Weber’s move to settle the Actos suits was welcomed by several analysts, and Atsushi Seki, an analyst with Barclays, said Weber has done a good job stabilizing Takeda during the transition. Even so, “a lot of work is required to gain confidence from both Japanese and international investors,” Seki said.

Analysts, on average, are forecasting that Takeda will have earnings of about ¥81 billion for the year ending March 2016. That is less than a third of what profits had been in 2011.

Globally the tide sweeping the big pharma landscape is innovation outside its laboratories, and Weber acknowledges the need for the Japanese company to be looking outwards to come up with new treatments.
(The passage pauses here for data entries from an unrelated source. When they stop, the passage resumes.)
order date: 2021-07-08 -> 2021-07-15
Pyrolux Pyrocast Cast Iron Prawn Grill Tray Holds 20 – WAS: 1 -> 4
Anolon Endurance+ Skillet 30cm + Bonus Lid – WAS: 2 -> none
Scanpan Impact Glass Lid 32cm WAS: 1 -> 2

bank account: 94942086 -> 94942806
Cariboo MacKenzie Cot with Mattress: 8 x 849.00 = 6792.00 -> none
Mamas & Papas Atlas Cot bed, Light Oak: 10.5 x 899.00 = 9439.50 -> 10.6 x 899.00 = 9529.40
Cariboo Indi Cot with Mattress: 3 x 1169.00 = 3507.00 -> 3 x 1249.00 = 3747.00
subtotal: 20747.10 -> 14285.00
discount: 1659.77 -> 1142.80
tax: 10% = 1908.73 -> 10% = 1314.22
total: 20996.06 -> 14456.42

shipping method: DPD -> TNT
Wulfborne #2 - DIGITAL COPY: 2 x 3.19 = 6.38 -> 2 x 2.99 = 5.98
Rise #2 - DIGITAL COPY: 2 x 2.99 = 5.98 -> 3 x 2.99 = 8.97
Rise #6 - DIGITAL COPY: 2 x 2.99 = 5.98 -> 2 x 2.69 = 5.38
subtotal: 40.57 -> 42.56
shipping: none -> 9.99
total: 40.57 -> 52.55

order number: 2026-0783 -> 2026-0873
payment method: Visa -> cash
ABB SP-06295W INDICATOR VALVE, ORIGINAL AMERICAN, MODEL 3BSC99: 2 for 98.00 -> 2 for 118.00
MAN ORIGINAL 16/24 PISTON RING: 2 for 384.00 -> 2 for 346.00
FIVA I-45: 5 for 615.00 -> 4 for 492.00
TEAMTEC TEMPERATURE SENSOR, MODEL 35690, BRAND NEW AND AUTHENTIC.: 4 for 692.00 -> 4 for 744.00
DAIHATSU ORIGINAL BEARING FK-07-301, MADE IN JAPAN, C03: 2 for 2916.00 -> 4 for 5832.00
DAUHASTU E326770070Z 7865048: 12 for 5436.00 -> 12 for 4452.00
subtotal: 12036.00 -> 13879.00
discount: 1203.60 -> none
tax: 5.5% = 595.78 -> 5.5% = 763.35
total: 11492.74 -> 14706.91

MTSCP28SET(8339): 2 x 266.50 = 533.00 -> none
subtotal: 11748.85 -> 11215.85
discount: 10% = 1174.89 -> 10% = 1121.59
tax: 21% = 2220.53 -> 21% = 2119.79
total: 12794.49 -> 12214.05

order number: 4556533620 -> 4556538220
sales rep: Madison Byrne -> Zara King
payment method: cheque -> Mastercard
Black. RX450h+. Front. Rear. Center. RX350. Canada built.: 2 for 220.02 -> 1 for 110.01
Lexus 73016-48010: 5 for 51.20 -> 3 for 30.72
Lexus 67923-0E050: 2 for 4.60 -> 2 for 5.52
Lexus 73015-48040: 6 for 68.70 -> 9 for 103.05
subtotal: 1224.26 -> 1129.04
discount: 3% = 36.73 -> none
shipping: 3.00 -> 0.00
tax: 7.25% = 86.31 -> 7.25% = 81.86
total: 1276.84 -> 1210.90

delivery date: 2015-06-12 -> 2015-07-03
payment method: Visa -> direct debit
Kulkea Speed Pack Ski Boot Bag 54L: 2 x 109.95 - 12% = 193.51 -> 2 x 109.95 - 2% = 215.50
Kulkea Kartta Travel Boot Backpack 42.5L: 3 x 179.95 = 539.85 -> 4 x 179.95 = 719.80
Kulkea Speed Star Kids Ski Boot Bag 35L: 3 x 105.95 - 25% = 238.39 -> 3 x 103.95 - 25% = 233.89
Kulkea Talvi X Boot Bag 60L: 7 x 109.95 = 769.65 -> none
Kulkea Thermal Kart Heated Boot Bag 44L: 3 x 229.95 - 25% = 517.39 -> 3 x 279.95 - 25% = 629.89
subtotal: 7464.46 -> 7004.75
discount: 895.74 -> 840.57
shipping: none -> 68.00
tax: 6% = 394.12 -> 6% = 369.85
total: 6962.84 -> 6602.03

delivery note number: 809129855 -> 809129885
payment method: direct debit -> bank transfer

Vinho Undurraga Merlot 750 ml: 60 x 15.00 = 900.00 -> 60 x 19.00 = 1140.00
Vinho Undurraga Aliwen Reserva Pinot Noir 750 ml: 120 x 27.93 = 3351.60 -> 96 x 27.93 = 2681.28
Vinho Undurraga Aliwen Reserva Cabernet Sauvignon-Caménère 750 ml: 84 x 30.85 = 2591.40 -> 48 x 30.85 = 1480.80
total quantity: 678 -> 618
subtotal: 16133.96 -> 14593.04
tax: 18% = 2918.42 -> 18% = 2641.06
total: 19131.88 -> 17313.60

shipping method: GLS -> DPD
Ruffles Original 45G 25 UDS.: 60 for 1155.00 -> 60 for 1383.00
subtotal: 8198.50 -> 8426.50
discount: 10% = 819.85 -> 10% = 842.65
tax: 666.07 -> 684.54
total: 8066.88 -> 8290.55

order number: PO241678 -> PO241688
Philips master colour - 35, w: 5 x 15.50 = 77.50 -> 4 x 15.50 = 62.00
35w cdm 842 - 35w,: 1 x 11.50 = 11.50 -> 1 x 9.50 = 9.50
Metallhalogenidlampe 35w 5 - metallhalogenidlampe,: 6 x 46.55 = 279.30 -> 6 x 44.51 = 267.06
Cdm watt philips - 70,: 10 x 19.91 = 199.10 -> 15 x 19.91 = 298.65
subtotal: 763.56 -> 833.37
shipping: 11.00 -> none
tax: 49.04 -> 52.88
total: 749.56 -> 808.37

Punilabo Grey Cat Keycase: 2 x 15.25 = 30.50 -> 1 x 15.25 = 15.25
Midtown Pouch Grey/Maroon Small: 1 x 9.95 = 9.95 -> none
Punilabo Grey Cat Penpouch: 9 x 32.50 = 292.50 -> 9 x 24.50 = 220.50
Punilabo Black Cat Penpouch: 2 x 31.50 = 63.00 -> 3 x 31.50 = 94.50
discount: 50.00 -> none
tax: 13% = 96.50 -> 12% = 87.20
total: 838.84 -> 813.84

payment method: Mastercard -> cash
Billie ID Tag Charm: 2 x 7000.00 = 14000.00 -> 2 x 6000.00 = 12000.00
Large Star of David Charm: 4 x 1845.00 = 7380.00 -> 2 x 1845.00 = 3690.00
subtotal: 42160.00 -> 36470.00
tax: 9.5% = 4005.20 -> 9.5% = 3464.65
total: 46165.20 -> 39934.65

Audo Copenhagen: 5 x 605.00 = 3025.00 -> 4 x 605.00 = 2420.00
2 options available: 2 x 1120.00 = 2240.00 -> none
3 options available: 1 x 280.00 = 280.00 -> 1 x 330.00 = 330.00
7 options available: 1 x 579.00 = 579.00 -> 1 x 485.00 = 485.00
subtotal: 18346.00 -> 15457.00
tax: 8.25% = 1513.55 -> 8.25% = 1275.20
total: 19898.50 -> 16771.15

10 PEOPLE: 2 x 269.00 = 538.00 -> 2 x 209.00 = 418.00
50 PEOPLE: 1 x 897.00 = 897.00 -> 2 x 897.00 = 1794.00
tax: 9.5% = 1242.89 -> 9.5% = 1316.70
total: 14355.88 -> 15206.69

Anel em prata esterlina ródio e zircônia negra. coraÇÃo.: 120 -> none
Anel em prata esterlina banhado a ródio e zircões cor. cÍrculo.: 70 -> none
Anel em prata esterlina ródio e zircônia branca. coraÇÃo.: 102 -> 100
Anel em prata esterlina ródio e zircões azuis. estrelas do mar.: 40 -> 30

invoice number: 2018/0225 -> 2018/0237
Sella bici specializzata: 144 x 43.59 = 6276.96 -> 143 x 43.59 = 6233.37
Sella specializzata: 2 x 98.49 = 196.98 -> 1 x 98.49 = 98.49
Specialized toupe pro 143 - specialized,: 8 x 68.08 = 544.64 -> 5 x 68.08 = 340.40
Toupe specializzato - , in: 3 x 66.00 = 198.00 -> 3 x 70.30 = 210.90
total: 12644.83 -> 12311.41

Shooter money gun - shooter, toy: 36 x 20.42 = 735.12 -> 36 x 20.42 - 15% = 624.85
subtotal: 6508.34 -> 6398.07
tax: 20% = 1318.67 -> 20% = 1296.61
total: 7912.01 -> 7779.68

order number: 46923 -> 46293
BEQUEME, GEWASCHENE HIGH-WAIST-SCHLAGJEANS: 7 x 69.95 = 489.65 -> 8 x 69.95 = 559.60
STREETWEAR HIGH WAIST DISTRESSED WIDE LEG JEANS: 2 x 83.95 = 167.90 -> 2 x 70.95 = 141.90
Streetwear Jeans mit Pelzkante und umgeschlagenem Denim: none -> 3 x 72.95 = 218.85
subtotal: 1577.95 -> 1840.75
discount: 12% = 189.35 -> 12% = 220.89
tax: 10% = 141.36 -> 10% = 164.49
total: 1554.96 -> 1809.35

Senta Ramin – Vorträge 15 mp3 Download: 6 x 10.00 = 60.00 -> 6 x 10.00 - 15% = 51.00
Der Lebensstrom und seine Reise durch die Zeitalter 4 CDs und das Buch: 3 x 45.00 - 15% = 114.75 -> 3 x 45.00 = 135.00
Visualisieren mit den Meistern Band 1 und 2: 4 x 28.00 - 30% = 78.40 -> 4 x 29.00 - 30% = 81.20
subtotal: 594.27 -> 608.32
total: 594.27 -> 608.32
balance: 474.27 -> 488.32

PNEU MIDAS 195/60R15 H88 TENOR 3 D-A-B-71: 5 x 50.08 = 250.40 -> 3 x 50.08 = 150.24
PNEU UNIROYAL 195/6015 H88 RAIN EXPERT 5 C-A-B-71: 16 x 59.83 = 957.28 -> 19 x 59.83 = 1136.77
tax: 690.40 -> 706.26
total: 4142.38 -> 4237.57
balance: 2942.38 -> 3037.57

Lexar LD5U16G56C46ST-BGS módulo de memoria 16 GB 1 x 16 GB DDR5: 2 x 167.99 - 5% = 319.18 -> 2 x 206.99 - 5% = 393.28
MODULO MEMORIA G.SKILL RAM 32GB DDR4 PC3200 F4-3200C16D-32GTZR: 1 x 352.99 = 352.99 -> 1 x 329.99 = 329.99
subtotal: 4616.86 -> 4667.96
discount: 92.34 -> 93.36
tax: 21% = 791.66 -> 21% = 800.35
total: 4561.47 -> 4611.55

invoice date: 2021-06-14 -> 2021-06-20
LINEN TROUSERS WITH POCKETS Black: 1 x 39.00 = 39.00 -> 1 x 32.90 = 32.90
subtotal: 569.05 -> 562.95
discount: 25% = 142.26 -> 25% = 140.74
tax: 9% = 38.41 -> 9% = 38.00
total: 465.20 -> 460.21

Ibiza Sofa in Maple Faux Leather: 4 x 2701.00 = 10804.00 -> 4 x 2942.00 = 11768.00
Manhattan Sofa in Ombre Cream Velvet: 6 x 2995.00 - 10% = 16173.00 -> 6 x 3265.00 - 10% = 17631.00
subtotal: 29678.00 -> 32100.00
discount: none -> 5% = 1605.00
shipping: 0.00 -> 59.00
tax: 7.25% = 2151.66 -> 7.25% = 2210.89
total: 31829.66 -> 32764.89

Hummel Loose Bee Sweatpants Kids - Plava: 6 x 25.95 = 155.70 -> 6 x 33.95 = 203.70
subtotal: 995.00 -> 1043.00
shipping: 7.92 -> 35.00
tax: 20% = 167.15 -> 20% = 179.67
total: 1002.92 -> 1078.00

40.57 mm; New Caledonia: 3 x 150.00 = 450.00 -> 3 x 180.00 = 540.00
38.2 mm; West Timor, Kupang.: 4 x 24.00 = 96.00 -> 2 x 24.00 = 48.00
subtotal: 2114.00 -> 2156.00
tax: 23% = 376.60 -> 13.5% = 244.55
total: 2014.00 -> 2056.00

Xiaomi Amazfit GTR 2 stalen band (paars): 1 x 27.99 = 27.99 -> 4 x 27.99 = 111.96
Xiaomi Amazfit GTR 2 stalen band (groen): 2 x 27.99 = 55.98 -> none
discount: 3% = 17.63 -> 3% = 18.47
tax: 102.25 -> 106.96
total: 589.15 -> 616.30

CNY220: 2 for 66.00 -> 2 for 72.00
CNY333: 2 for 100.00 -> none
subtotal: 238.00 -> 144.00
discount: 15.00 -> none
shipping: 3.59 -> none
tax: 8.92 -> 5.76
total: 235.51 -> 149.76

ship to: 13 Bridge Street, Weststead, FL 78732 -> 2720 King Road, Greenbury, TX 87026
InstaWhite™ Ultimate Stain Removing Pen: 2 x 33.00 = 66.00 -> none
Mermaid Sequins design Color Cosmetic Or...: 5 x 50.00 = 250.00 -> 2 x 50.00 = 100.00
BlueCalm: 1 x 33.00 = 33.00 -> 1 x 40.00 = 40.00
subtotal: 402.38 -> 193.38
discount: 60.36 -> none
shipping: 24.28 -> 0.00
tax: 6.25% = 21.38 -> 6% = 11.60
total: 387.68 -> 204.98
“The majority of new molecules discovered today are not by big pharma,” said Weber. “So we need to be very humble in a way and say yes, we will have internal capability, but we need to think external as well.”

In December, Takeda began a tie-up with Shinya Yamanaka, the Japanese researcher who won the 2012 Nobel Prize for his research on stem cells. Under the 10-year, $170 million pact, Takeda will partner with the scientist’s center to study ways to use cell technologies for conditions such as diabetes and cancer.

In recent weeks, the company has announced several partnerships including one with Chicago-based Cour Pharma, which along with Northwestern University has researched treatments for celiac disease, a condition in which the small intestine is over sensitive to gluten. Plump says there is more to come and in the next six months a number of other tie-ups on new medicines will be announced.

Weber’s therapeutic targets of oncology and gastrointestinal diseases can be helped by acquisitions, he said, without providing details. The focuses were built around two high potential drugs Takeda has launched in the past two years: Entyvio for ulcerative colitis and Ninlaro for treatment of multiple myeloma, a cancer of plasma cells. Takeda has said Entyvio will reach peak sales of $2 billion, but no specific date has been mentioned.

Plump says he does not feel pressured to populate Takeda’s pipeline immediately because recently launched drugs like Entyvio will have a long life cycle and give the company “a runway of at least five years assuming nothing awful happens.”

He also says the company does npt want to solely rely on outside acquisitions, preferring instead to focus on building its pipeline and early partnerships over time.

“Despite the fact that it’s existed for more than two centuries and has been doing R&D for 100 years, it’s a newborn company,” Plump said. “It was given a fresh perspective and a new outlook maybe five years ago, but it’s like a baby in the industry.”